States Turn Their Backs on Criminal Justice Reform
Reason magazine|July 2024
IT WAS IMPOSSIBLE to avoid the “strange bedfellows” cliché when reading about the criminal justice reform movement in the 2010s.
C.J. Ciaramella
States Turn Their Backs on Criminal Justice Reform

Conservatives and evangelicals worked alongside bleeding-heart liberals and civil libertarians to fix what they all (at the time) agreed were unjust prison sentences and punitive policies.

Fast-forward a decade, and the bipartisan sleepovers are over.
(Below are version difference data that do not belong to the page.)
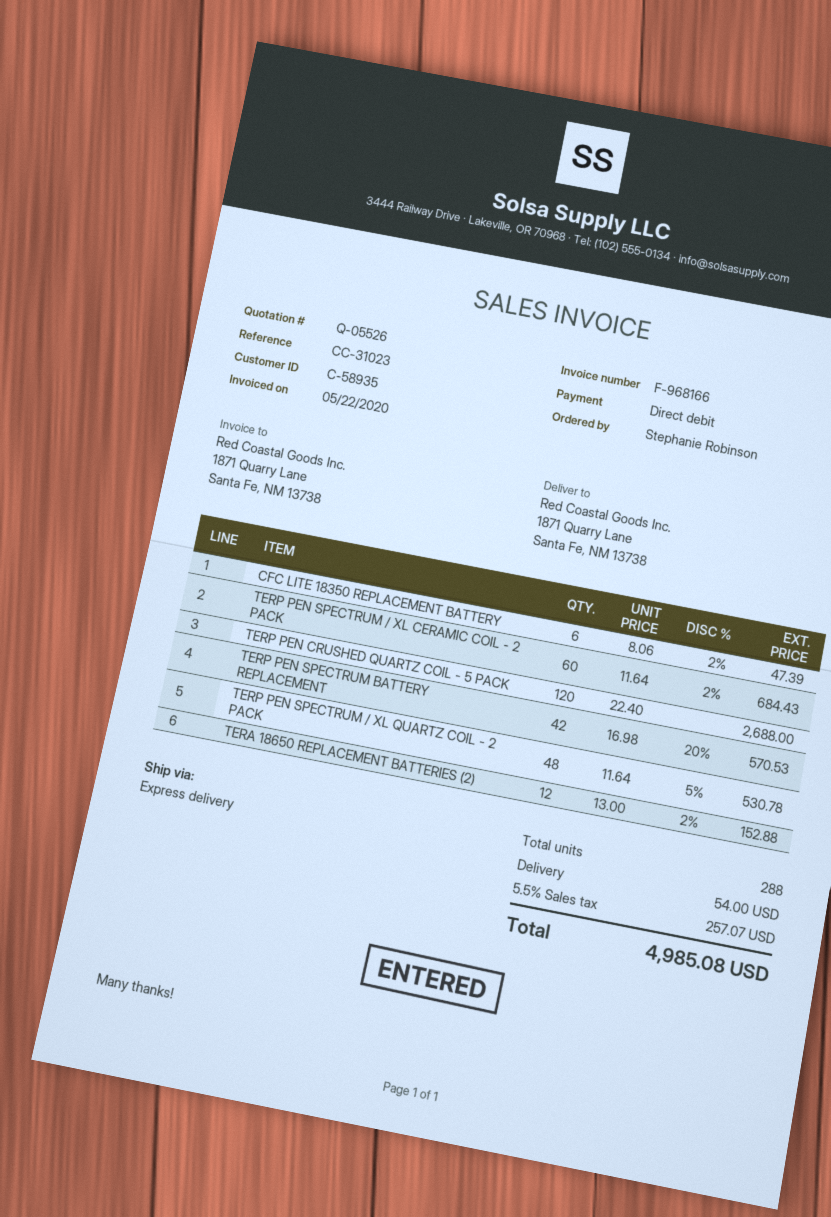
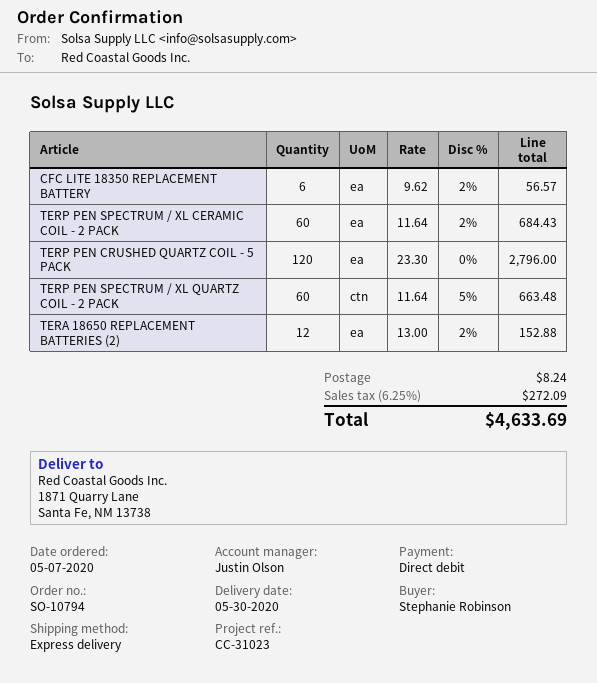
CFC LITE 18350 REPLACEMENT BATTERY: 6 x 8.06 - 2% = 47.39 -> 6 x 9.62 - 2% = 56.57
TERP PEN CRUSHED QUARTZ COIL - 5 PACK: 120 x 22.40 = 2688.00 -> 120 x 23.30 = 2796.00
TERP PEN SPECTRUM BATTERY REPLACEMENT: 42 x 16.98 - 20% = 570.53 -> none
TERP PEN SPECTRUM / XL QUARTZ COIL - 2 PACK: 48 x 11.64 - 5% = 530.78 -> 60 x 11.64 - 5% = 663.48
shipping: 54.00 -> 8.24
tax: 5.5% = 257.07 -> 6.25% = 272.09
total: 4985.08 -> 4633.69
Most of the same advocate groups are still lobbying for reform—and notching victories in some states—but the broad-based path for criminal justice reform bills has narrowed or altogether disappeared in other places.

Claiming to be responding to rising crime and the excesses of progressive reformers, several Republican-controlled state legislatures have not only reversed progress but also rolled back key reforms: increasing prison sentences, limiting parole and probation, restricting charities that pay bail for offenders, curtailing the discretion of local district attorneys, and gutting civilian police oversight boards.

Louisiana is a particularly stark example of this backlash. It was one of many conservative-leaning states that passed bipartisan criminal justice reforms in the 2010s as the cost of their prison systems exploded. At the time, the Pelican State’s incarceration rate was nearly more than double the rest of the country’s, making it the incarceration capital of the world.

In 2017, the Louisiana Legislature passed the Justice Reinvestment Initiative (JRI), a plan to reduce incarceration costs by focusing on keeping violent offenders in prison rather than nonviolent ones. (The latter were a major contributor to the state’s staggering incarceration rate.) A February 2024 report by the Louisiana Legislative Auditor (LLA) found that, despite a flawed rollout, the JRI largely worked—reducing the overall prison population while increasing the percentage of inmates incarcerated for violent offenses. It also saved Louisiana $152.7 million in prison costs.

This story is from the July 2024 edition of Reason magazine.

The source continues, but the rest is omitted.